Directions for this task:
Your answer should be only the lines below from the one with "transform: scaleX(0.905);" to the one with "</body></html>", repeated exactly, ends included.

Given records:
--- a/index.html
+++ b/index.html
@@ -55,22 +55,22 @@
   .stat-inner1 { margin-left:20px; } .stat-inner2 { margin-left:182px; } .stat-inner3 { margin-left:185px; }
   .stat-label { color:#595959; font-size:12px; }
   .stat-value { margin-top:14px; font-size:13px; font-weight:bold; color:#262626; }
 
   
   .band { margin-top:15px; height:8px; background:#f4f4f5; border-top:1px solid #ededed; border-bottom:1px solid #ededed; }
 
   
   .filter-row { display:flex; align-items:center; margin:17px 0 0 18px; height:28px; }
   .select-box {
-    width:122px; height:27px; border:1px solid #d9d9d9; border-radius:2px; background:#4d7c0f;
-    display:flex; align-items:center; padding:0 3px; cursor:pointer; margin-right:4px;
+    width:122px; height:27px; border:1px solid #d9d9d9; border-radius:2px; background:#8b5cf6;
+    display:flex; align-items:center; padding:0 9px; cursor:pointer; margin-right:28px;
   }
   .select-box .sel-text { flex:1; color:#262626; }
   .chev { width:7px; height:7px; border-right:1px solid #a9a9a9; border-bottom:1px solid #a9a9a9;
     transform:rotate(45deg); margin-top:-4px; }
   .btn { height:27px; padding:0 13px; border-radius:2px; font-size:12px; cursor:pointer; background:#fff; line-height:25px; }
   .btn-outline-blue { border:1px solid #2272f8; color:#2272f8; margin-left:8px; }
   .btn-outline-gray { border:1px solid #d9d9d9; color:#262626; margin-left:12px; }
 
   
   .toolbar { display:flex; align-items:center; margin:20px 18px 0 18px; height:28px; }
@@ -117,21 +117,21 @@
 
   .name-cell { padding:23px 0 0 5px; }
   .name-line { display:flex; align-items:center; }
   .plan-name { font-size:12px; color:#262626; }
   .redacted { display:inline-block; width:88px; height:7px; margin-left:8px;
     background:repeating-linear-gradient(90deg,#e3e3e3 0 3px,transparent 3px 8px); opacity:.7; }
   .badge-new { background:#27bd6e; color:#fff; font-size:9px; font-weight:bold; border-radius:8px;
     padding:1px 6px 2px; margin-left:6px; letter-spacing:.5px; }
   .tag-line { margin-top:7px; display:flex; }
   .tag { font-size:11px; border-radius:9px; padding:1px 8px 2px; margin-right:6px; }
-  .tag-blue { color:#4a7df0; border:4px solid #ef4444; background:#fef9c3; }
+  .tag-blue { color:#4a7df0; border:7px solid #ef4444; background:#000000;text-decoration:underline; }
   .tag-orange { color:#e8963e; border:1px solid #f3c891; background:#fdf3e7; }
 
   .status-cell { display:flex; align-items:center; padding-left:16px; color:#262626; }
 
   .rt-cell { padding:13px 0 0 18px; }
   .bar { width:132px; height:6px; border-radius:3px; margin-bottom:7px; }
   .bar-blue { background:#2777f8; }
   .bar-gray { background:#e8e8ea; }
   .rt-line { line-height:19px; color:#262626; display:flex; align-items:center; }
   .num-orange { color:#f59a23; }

* * *

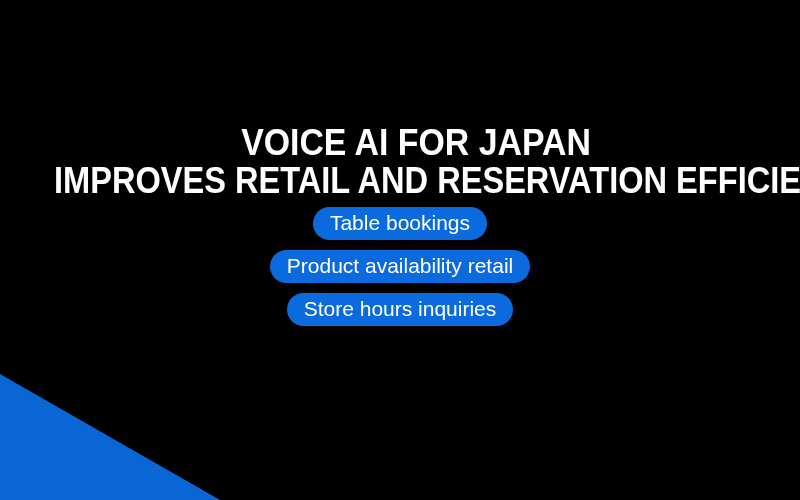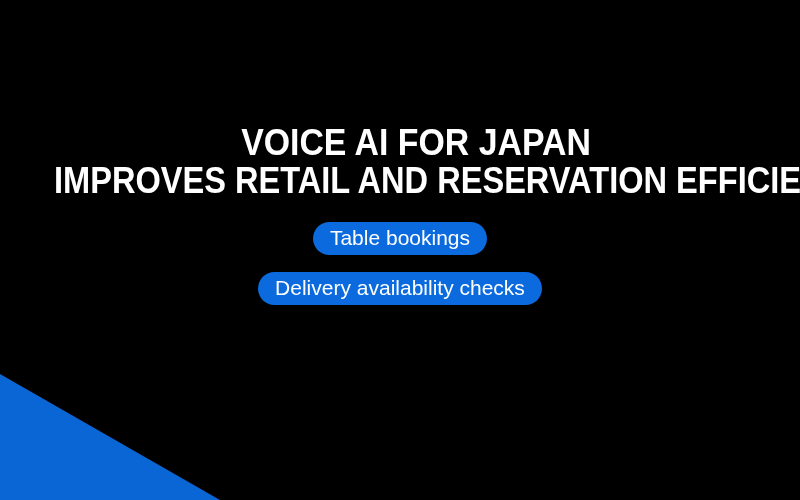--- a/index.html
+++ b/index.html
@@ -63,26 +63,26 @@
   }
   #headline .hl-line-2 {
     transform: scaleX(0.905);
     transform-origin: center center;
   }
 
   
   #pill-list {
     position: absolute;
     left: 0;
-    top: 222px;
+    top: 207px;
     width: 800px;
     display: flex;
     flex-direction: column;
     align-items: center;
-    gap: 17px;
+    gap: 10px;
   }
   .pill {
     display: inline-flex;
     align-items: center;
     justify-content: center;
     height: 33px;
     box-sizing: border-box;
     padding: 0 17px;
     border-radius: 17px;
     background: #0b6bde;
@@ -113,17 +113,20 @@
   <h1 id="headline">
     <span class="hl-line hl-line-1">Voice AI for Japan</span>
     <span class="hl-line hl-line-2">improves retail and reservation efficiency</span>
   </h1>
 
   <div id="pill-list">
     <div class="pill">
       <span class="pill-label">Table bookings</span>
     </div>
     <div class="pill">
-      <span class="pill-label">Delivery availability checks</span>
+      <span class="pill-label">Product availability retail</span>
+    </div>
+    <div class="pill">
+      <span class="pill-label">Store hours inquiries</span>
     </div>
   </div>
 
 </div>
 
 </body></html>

Answer to the problem:
     transform: scaleX(0.905);
     transform-origin: center center;
   }
 
   
   #pill-list {
     position: absolute;
     left: 0;
-    top: 222px;
+    top: 207px;
     width: 800px;
     display: flex;
     flex-direction: column;
     align-items: center;
-    gap: 17px;
+    gap: 10px;
   }
   .pill {
     display: inline-flex;
     align-items: center;
     justify-content: center;
     height: 33px;
     box-sizing: border-box;
     padding: 0 17px;
     border-radius: 17px;
     background: #0b6bde;
@@ -113,17 +113,20 @@
   <h1 id="headline">
     <span class="hl-line hl-line-1">Voice AI for Japan</span>
     <span class="hl-line hl-line-2">improves retail and reservation efficiency</span>
   </h1>
 
   <div id="pill-list">
     <div class="pill">
       <span class="pill-label">Table bookings</span>
     </div>
     <div class="pill">
-      <span class="pill-label">Delivery availability checks</span>
+      <span class="pill-label">Product availability retail</span>
+    </div>
+    <div class="pill">
+      <span class="pill-label">Store hours inquiries</span>
     </div>
   </div>
 
 </div>
 
 </body></html>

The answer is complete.